Work to be completed: Repeat each entry as written, dropping any picture you find.

Given information:

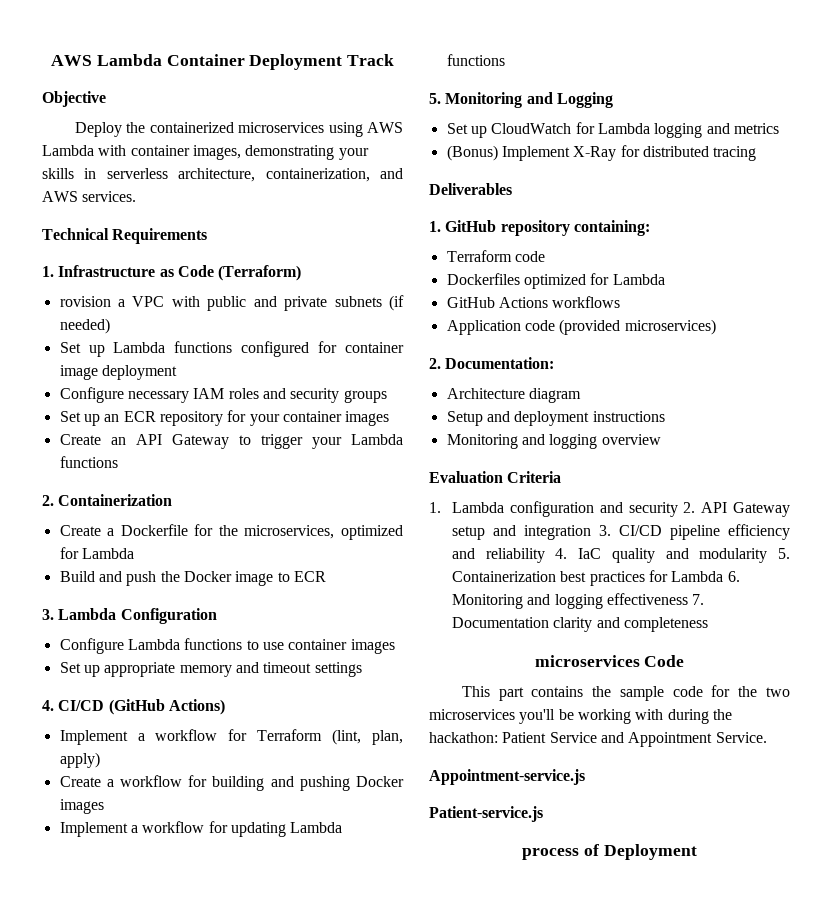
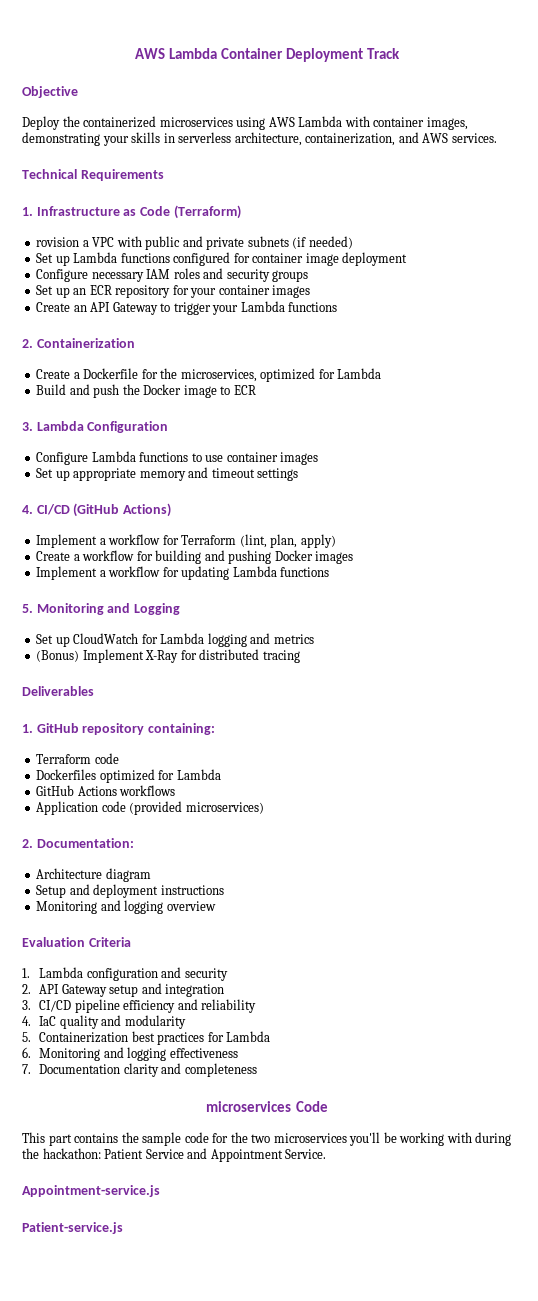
- 1. Lambda configuration and security 2. API Gateway setup and integration 3. CI/CD pipeline efficiency and reliability 4. IaC quality and modularity 5. Containerization best practices for Lambda 6. Monitoring and logging effectiveness 7. Documentation clarity and completeness
+ 1. Lambda configuration and security
+ 2. API Gateway setup and integration
+ 3. CI/CD pipeline efficiency and reliability
+ 4. IaC quality and modularity
+ 5. Containerization best practices for Lambda
+ 6. Monitoring and logging effectiveness
+ 7. Documentation clarity and completeness
- process of Deployment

Task answer:
- 1. Lambda configuration and security 2. API Gateway setup and integration 3. CI/CD pipeline efficiency and reliability 4. IaC quality and modularity 5. Containerization best practices for Lambda 6. Monitoring and logging effectiveness 7. Documentation clarity and completeness
+ 1. Lambda configuration and security
+ 2. API Gateway setup and integration
+ 3. CI/CD pipeline efficiency and reliability
+ 4. IaC quality and modularity
+ 5. Containerization best practices for Lambda
+ 6. Monitoring and logging effectiveness
+ 7. Documentation clarity and completeness
- process of Deployment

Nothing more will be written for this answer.